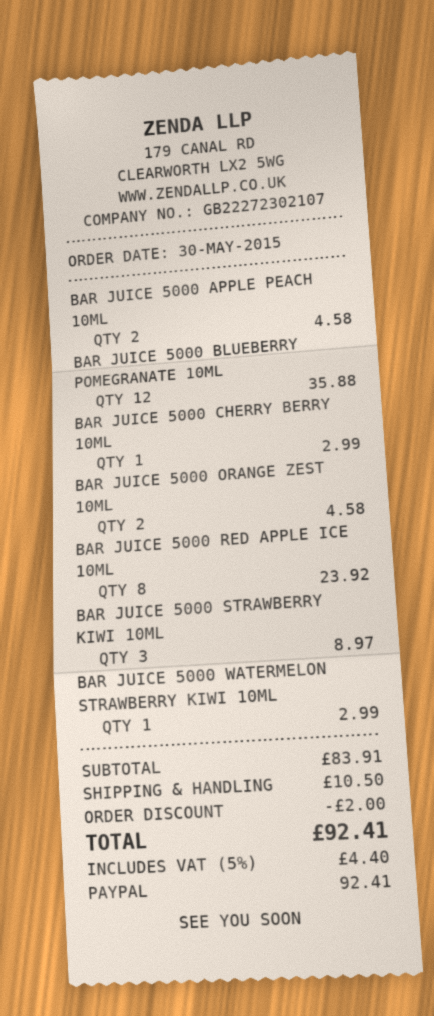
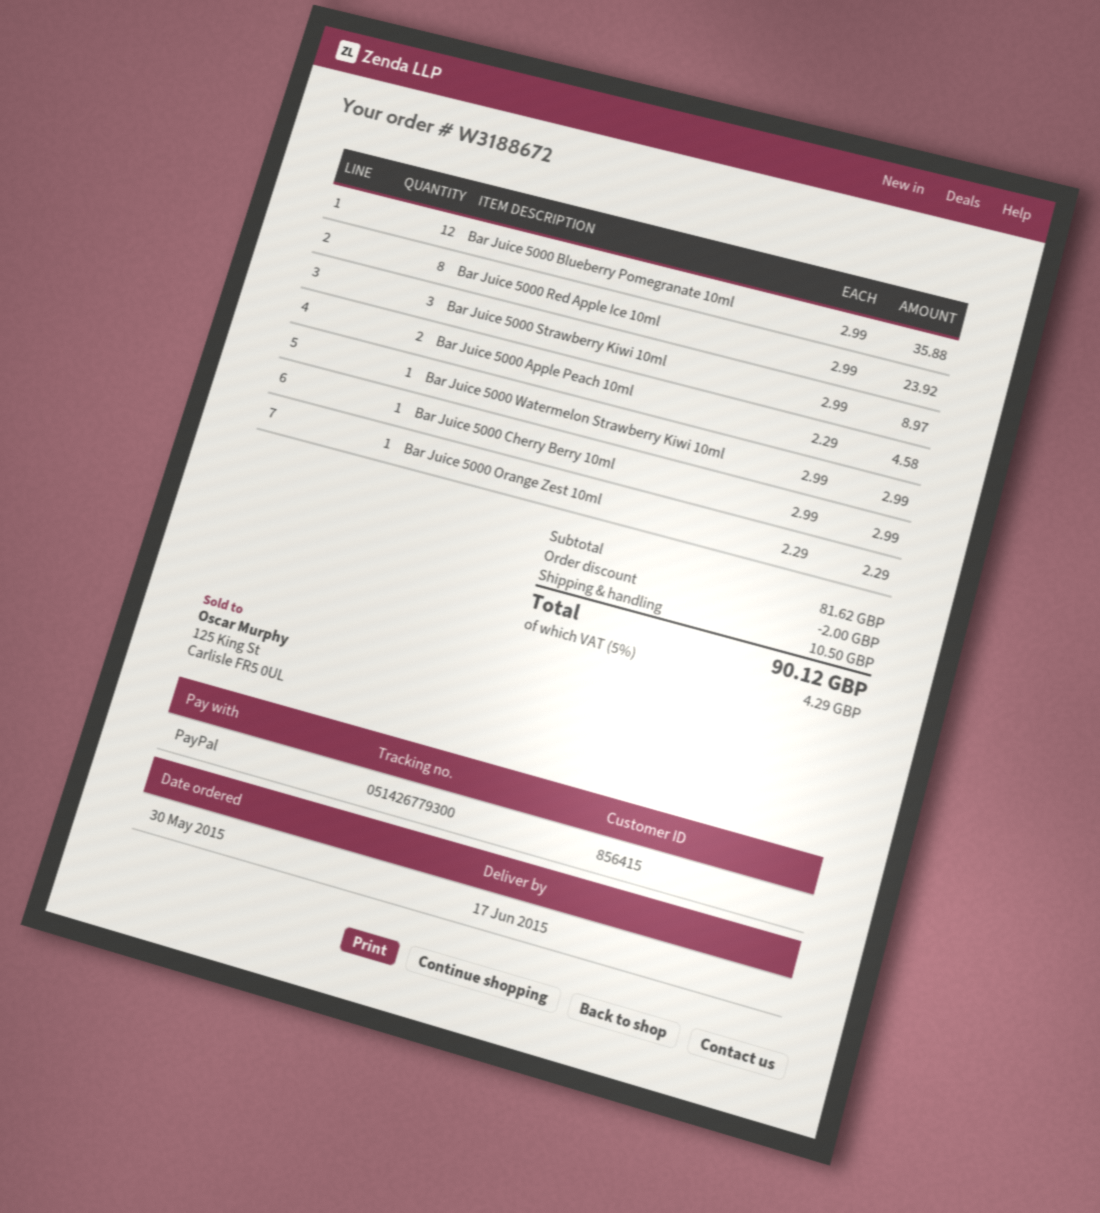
BAR JUICE 5000 ORANGE ZEST 10ML: 2 for 4.58 -> 1 for 2.29
subtotal: 83.91 -> 81.62
tax: 5% = 4.40 -> 5% = 4.29
total: 92.41 -> 90.12

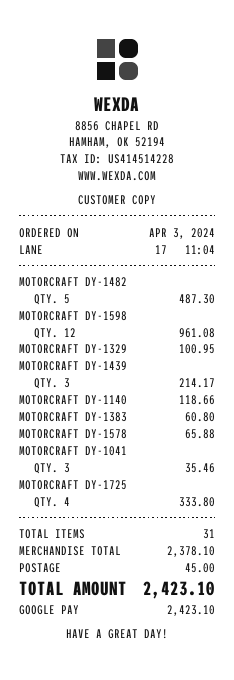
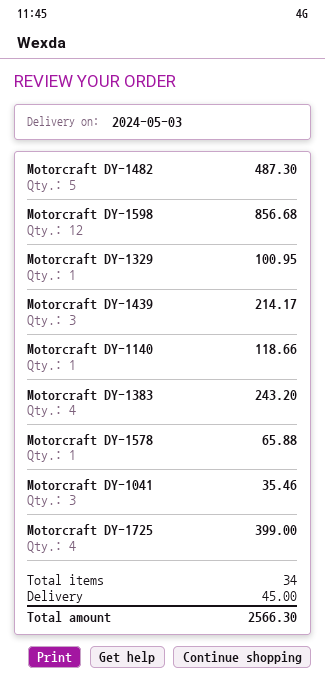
MOTORCRAFT DY-1598: 12 for 961.08 -> 12 for 856.68
MOTORCRAFT DY-1383: 1 for 60.80 -> 4 for 243.20
MOTORCRAFT DY-1725: 4 for 333.80 -> 4 for 399.00
total quantity: 31 -> 34
total: 2423.10 -> 2566.30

WHAT THE EXERCISE ASKS. Apart from the pictures, every line above must be repeated exactly.

OUTPUT OF THE TASK.
BAR JUICE 5000 ORANGE ZEST 10ML: 2 for 4.58 -> 1 for 2.29
subtotal: 83.91 -> 81.62
tax: 5% = 4.40 -> 5% = 4.29
total: 92.41 -> 90.12

MOTORCRAFT DY-1598: 12 for 961.08 -> 12 for 856.68
MOTORCRAFT DY-1383: 1 for 60.80 -> 4 for 243.20
MOTORCRAFT DY-1725: 4 for 333.80 -> 4 for 399.00
total quantity: 31 -> 34
total: 2423.10 -> 2566.30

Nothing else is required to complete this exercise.